+++ Task data

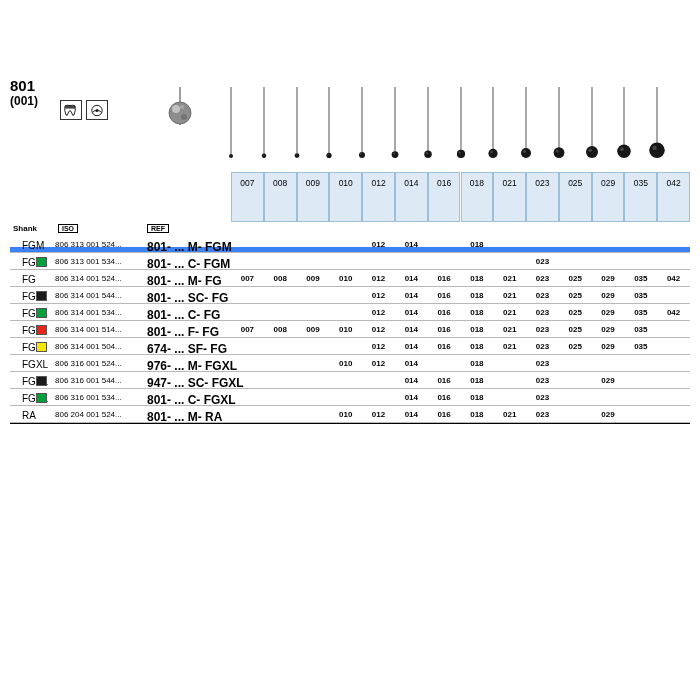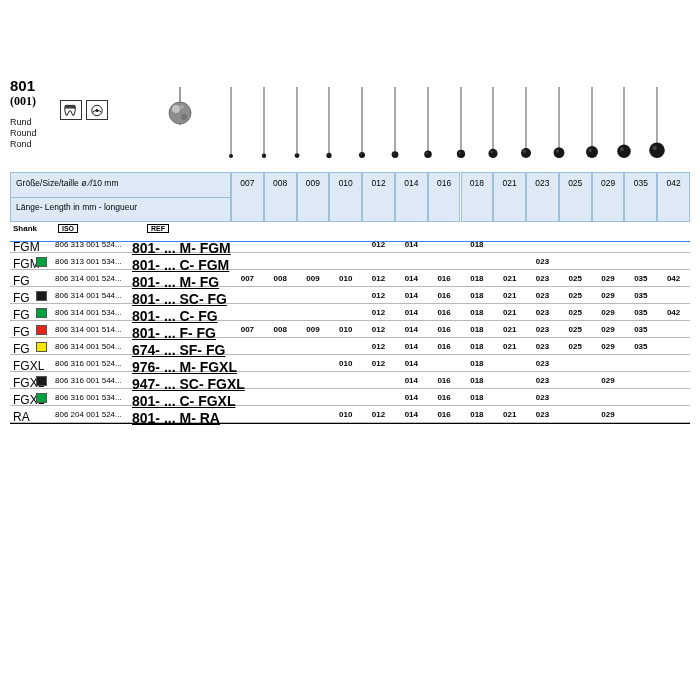--- a/index.html
+++ b/index.html
@@ -7,21 +7,21 @@
     width:700px;height:700px;background:#ffffff;
     font-family:"Liberation Sans", sans-serif;
     color:#000;
     -webkit-font-smoothing:none;
   }
   .page{position:relative;width:700px;height:700px;border-radius:8px;}
 
   
   .hdr{position:absolute;left:10px;top:78px;width:120px;}
   .hdr .code{font-size:15px;font-weight:bold;line-height:16px;}
-  .hdr .code2{font-size:12px;font-weight:bold;line-height:15px;font-family:Liberation Serif, serif;}
+  .hdr .code2{font-size:12px;font-weight:bold;line-height:15px;}
   .hdr .names{margin-top:8px;font-size:9px;line-height:11px;color:#111;}
 
   .icons{position:absolute;left:60px;top:100px;display:flex;gap:4px;}
   .ibox{width:20px;height:18px;border:1px solid #333;background:#fff;
         display:flex;align-items:center;justify-content:center;}
   .ibox svg{display:block;}
 
   
   .burs{position:absolute;left:160px;top:85px;width:535px;height:75px;}
   .bur{position:absolute;bottom:0;width:34px;text-align:center;}
@@ -32,52 +32,47 @@
   .sizelabel{position:absolute;left:0;top:0;width:221px;height:50px;
              background:#ddeaf6;border:1px solid #9dbfd9;box-sizing:border-box;}
   .sizelabel .l1{position:absolute;left:5px;top:5px;font-size:8.5px;}
   .sizelabel .l2{position:absolute;left:5px;top:29px;font-size:8.5px;}
   .sizelabel .div{position:absolute;left:0;top:24px;width:100%;height:1px;background:#9dbfd9;}
   .sizecell{position:absolute;top:0;height:50px;background:#ddeaf6;
             border:1px solid #9dbfd9;box-sizing:border-box;
             font-size:8.5px;text-align:center;padding-top:5px;}
 
   
-  .shankrow{position:absolute;left:10px;top:222px;width:680px;height:20px;
-            border-bottom:1px solid #3b82f6;box-sizing:border-box;}
+  .shankrow{position:absolute;left:10px;top:222px;width:680px;height:31px;
+            border-bottom:6px solid #3b82f6;box-sizing:border-box;}
   .shankrow .t1{position:absolute;left:3px;top:2px;font-size:8px;font-weight:bold;}
   .shankrow .isoBox{position:absolute;left:48px;top:2px;border:1px solid #000;
                     padding:0 3px;font-size:7px;font-weight:bold;}
   .shankrow .refBox{position:absolute;left:137px;top:2px;border:1px solid #000;
                     padding:0 3px;font-size:7px;font-weight:bold;}
 
   
   .row{position:absolute;left:10px;width:680px;height:17px;
        border-bottom:1px solid #b9b9b9;box-sizing:border-box;}
-  .row .shank{position:absolute;left:3px;top:4px;font-size:12px;}
+  .row .shank{position:absolute;left:12px;top:4px;font-size:10px;}
   .row .chip{position:absolute;left:26px;top:4px;width:9px;height:8px;border:1px solid #555;}
   .row .iso{position:absolute;left:45px;top:4px;font-size:8px;}
-  .row .ref{position:absolute;left:122px;top:4px;font-size:14px;font-weight:bold;text-decoration:underline;}
+  .row .ref{position:absolute;left:137px;top:4px;font-size:12px;font-weight:bold;}
   .cell{position:absolute;top:4px;width:36px;text-align:center;font-size:8px;font-weight:bold;}
 
   .tblbottom{position:absolute;left:10px;width:680px;height:1px;background:#000;}
 </style>
 </head>
 <body>
 
 <div class="page">
 
   <div class="hdr">
     <div class="code">801</div>
     <div class="code2">(001)</div>
-    <div class="names">
-      <div>Rund</div>
-      <div>Round</div>
-      <div>Rond</div>
-    </div>
   </div>
 
   <div class="icons">
     <div class="ibox">
       <svg width="16" height="13" viewBox="0 0 16 13">
         <path d="M2 2 Q1 6 3 11 Q4.5 12.5 5.2 9 Q5.8 6.8 7 6.8 Q8.2 6.8 8.8 9 Q9.5 12.5 11 11 Q13 6 12 2 Q10 0.6 7 1.6 Q4 0.6 2 2 Z" fill="none" stroke="#222" stroke-width="1"></path>
         <rect x="2.2" y="1.6" width="10" height="3" fill="#222" opacity="0.85"></rect>
       </svg>
     </div>
     <div class="ibox">
@@ -195,25 +190,20 @@
   <circle cx="20" cy="28" r="11" fill="#8d8d8d"></circle>
   <circle cx="20" cy="28" r="11" fill="none" stroke="#555" stroke-width="0.7"></circle>
   <circle cx="16" cy="24" r="4" fill="#cfcfcf" opacity="0.8"></circle>
   <circle cx="24" cy="32" r="3" fill="#6a6a6a" opacity="0.7"></circle>
   <circle cx="22" cy="22" r="2" fill="#bbb" opacity="0.6"></circle>
 </svg>
       </div>
     </div>
 
   <div class="sizebar">
-    <div class="sizelabel">
-      <div class="l1">Größe/Size/taille  ø  ⁄/10 mm</div>
-      <div class="div"></div>
-      <div class="l2">Länge- Length in mm - longueur</div>
-    </div>
   <div class="sizecell" style="left: 221px; width: 32.7857px;">007</div>
       <div class="sizecell" style="left: 253.786px; width: 32.7857px;">008</div>
       <div class="sizecell" style="left: 286.571px; width: 32.7857px;">009</div>
       <div class="sizecell" style="left: 319.357px; width: 32.7857px;">010</div>
       <div class="sizecell" style="left: 352.143px; width: 32.7857px;">012</div>
       <div class="sizecell" style="left: 384.929px; width: 32.7857px;">014</div>
       <div class="sizecell" style="left: 417.714px; width: 32.7857px;">016</div>
       <div class="sizecell" style="left: 450.5px; width: 32.7857px;">018</div>
       <div class="sizecell" style="left: 483.286px; width: 32.7857px;">021</div>
       <div class="sizecell" style="left: 516.071px; width: 32.7857px;">023</div>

++++++

### Exercise instructions
Go through the records line by line, and copy each line that holds the string "icons".

### Response to the exercise
   .icons{position:absolute;left:60px;top:100px;display:flex;gap:4px;}
   <div class="icons">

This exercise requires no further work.